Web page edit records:
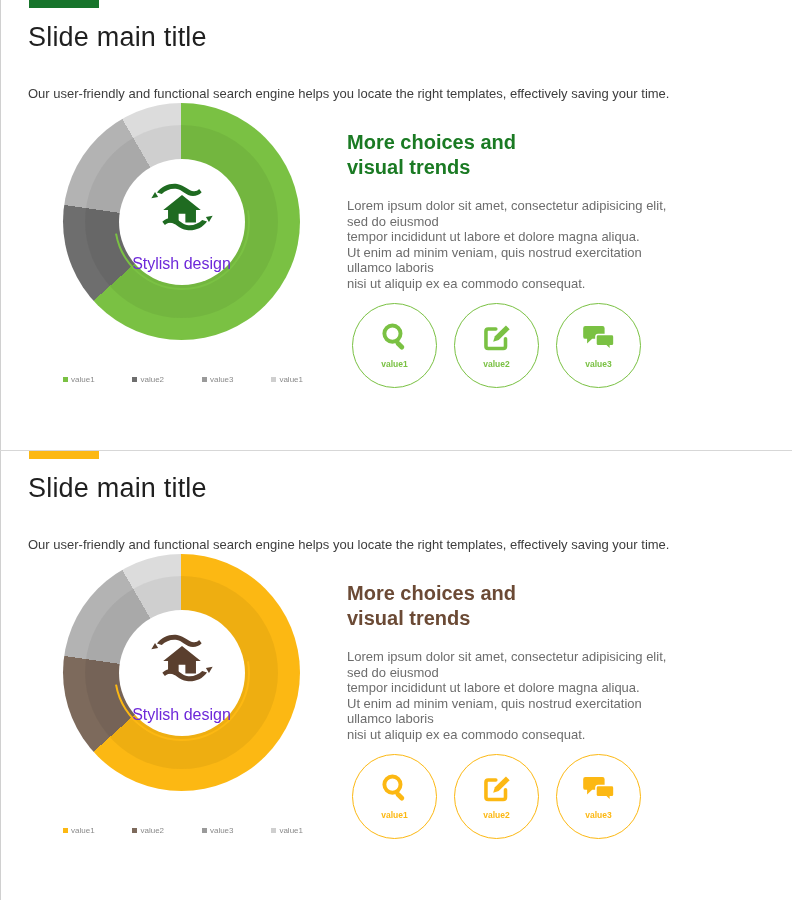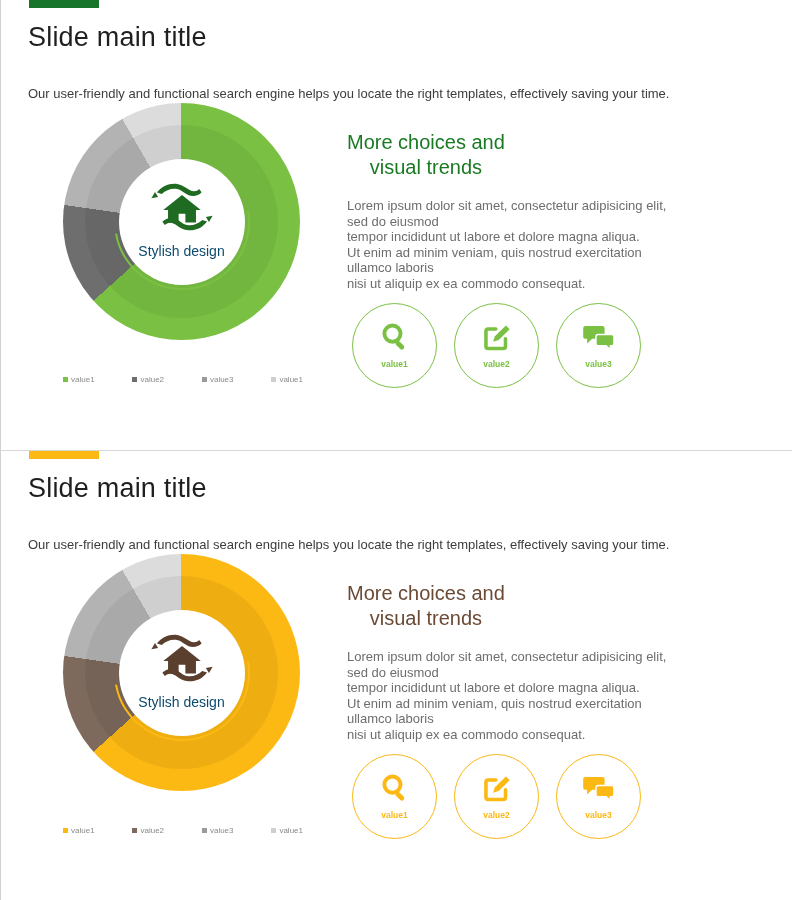--- a/index.html
+++ b/index.html
@@ -37,7 +37,7 @@
 
   
   .head{position:absolute;left:347px;top:130px;font-size:20px;line-height:25px;
-    font-weight:400;white-space:pre-line;text-align:center;}
+    font-weight:700;white-space:pre-line;}
   .body-copy{position:absolute;left:347px;top:198px;width:330px;font-size:13px;
     line-height:15.5px;color:#6d6d6d;white-space:pre-line;}
 

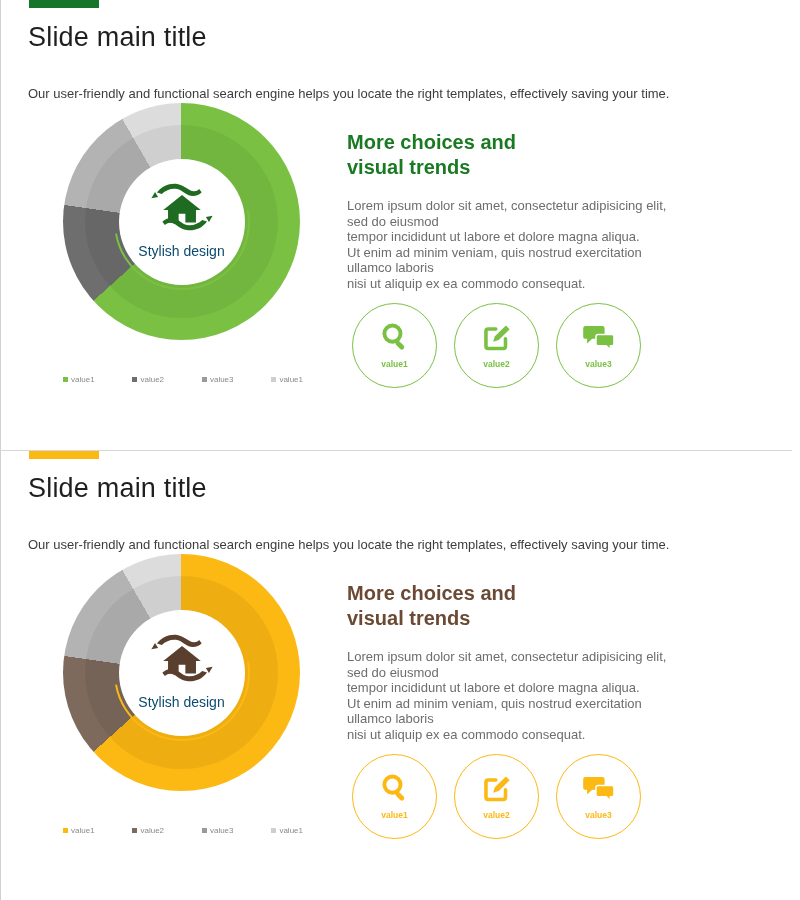--- a/index.html
+++ b/index.html
@@ -27,8 +27,8 @@
   .logo{position:absolute;left:50%;top:44%;transform:translate(-50%,-50%);
     width:62px;height:52px;}
   .logo svg{display:block;width:100%;height:100%;}
-  .chart-label{position:absolute;left:0;right:0;top:140px;text-align:center;
-    font-size:14px;color:#0c4a6e;}
+  .chart-label{position:absolute;left:0;right:0;top:152px;text-align:center;
+    font-size:16px;color:#6d28d9;}
 
   .legend{position:absolute;left:63px;top:375px;width:240px;display:flex;
     justify-content:space-between;align-items:center;font-size:8px;color:#8a8a8a;}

**Work request:** Please print all the entries exactly as written, but drop the pictures.

**Result for this task:**
--- a/index.html
+++ b/index.html
@@ -37,7 +37,7 @@
 
   
   .head{position:absolute;left:347px;top:130px;font-size:20px;line-height:25px;
-    font-weight:400;white-space:pre-line;text-align:center;}
+    font-weight:700;white-space:pre-line;}
   .body-copy{position:absolute;left:347px;top:198px;width:330px;font-size:13px;
     line-height:15.5px;color:#6d6d6d;white-space:pre-line;}
 

--- a/index.html
+++ b/index.html
@@ -27,8 +27,8 @@
   .logo{position:absolute;left:50%;top:44%;transform:translate(-50%,-50%);
     width:62px;height:52px;}
   .logo svg{display:block;width:100%;height:100%;}
-  .chart-label{position:absolute;left:0;right:0;top:140px;text-align:center;
-    font-size:14px;color:#0c4a6e;}
+  .chart-label{position:absolute;left:0;right:0;top:152px;text-align:center;
+    font-size:16px;color:#6d28d9;}
 
   .legend{position:absolute;left:63px;top:375px;width:240px;display:flex;
     justify-content:space-between;align-items:center;font-size:8px;color:#8a8a8a;}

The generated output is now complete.